## [HOW TO COMPLETE THIS TASK]
Give back, word for word, the lines in the listing below from the one holding "Hendrix Lapierre: 3 -> 4" down to the one holding "Eartha Convertible Backpack: 1 -> 2", both ends included.

-------- DATA FOR THIS TASK

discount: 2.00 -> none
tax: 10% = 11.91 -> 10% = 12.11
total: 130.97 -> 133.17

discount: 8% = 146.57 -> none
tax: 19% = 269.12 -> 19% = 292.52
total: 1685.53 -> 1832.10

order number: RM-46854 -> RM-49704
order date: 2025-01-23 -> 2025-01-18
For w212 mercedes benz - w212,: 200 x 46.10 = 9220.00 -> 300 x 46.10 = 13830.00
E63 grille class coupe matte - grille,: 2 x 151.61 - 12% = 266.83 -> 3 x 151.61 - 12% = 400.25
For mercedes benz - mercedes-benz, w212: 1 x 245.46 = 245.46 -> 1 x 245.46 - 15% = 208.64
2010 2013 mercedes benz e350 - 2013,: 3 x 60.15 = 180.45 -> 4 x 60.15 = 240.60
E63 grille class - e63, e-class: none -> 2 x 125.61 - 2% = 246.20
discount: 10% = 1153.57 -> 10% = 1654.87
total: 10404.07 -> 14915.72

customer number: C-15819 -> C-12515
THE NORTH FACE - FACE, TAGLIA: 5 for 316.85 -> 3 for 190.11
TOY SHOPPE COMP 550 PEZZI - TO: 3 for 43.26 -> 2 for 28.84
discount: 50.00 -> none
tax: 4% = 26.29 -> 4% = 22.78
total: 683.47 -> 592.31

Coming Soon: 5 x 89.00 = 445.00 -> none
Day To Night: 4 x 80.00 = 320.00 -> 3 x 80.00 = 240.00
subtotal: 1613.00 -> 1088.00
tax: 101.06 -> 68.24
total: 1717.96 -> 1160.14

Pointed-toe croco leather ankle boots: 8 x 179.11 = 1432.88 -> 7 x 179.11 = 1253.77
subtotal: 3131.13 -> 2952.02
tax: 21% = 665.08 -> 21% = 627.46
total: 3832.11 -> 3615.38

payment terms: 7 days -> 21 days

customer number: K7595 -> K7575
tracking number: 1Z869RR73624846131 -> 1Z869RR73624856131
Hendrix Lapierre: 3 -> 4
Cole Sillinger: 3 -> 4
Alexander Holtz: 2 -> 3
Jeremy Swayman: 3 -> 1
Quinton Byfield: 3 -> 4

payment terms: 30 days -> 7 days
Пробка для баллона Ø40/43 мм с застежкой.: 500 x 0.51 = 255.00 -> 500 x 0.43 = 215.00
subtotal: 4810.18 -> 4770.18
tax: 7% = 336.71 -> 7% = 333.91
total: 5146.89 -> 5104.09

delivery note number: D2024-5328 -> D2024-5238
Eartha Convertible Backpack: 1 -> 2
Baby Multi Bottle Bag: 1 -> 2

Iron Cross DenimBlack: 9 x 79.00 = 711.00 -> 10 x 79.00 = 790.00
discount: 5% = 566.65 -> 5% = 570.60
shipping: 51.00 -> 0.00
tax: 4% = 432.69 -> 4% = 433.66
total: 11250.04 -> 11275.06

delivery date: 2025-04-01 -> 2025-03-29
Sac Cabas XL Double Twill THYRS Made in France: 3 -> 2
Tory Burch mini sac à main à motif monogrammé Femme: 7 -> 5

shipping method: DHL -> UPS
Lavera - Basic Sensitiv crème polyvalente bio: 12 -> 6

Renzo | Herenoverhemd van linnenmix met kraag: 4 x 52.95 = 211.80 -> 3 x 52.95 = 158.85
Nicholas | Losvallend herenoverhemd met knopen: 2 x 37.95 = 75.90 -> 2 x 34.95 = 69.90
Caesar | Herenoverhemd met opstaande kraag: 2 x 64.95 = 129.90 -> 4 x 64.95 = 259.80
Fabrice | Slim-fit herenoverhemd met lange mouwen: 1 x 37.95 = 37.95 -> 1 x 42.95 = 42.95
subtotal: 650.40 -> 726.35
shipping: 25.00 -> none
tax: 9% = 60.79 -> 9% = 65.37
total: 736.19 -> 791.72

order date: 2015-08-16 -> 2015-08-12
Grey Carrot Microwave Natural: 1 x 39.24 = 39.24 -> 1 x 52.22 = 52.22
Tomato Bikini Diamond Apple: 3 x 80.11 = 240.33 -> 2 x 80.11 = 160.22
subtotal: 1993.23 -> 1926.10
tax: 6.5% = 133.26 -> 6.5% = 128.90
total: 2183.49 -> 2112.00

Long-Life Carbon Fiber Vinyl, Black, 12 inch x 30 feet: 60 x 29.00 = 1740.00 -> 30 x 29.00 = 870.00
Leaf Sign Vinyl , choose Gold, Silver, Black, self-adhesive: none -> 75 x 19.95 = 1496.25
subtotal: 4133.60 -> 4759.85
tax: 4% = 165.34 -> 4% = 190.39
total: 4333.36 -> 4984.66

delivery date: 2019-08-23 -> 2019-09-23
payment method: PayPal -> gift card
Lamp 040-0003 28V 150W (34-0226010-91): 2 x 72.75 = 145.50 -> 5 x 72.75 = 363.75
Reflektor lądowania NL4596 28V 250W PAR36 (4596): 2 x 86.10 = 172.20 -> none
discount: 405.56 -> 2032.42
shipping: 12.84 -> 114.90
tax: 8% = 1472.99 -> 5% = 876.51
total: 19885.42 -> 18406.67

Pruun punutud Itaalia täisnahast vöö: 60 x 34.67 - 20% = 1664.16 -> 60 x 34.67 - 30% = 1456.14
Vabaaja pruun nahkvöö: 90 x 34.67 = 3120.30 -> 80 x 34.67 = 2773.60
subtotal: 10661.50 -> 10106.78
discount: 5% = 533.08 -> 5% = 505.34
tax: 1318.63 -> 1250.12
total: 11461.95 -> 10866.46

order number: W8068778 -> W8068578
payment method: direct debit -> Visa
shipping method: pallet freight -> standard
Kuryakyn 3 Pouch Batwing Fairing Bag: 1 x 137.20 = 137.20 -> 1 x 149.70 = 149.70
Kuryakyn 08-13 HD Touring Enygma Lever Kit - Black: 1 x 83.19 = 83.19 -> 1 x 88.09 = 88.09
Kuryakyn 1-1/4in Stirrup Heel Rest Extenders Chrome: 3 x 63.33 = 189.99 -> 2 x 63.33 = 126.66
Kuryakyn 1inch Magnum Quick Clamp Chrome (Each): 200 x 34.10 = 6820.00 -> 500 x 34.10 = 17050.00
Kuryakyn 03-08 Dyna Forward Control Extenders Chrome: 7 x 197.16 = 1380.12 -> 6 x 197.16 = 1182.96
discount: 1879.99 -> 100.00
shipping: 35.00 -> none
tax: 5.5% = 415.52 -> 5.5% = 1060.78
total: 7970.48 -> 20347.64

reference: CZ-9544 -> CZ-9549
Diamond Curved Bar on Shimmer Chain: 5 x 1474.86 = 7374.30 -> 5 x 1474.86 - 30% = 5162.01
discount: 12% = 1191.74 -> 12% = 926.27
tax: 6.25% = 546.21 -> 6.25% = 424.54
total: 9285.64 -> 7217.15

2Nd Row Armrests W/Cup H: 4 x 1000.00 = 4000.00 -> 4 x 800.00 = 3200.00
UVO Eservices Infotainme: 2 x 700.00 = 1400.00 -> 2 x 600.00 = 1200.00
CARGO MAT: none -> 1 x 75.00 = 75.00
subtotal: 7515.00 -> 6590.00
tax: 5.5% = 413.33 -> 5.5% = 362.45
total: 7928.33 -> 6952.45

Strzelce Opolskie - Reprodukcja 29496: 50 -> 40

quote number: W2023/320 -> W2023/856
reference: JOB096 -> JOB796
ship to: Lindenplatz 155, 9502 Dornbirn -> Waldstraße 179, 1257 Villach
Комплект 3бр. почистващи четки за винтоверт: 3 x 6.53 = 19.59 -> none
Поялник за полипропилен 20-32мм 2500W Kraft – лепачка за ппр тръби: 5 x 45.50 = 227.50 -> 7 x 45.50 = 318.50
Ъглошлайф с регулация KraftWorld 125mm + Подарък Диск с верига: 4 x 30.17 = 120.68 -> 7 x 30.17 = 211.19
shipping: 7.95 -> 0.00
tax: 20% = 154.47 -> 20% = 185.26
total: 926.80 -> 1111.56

----------------

## [WRITTEN ANSWER]
Hendrix Lapierre: 3 -> 4
Cole Sillinger: 3 -> 4
Alexander Holtz: 2 -> 3
Jeremy Swayman: 3 -> 1
Quinton Byfield: 3 -> 4

payment terms: 30 days -> 7 days
Пробка для баллона Ø40/43 мм с застежкой.: 500 x 0.51 = 255.00 -> 500 x 0.43 = 215.00
subtotal: 4810.18 -> 4770.18
tax: 7% = 336.71 -> 7% = 333.91
total: 5146.89 -> 5104.09

delivery note number: D2024-5328 -> D2024-5238
Eartha Convertible Backpack: 1 -> 2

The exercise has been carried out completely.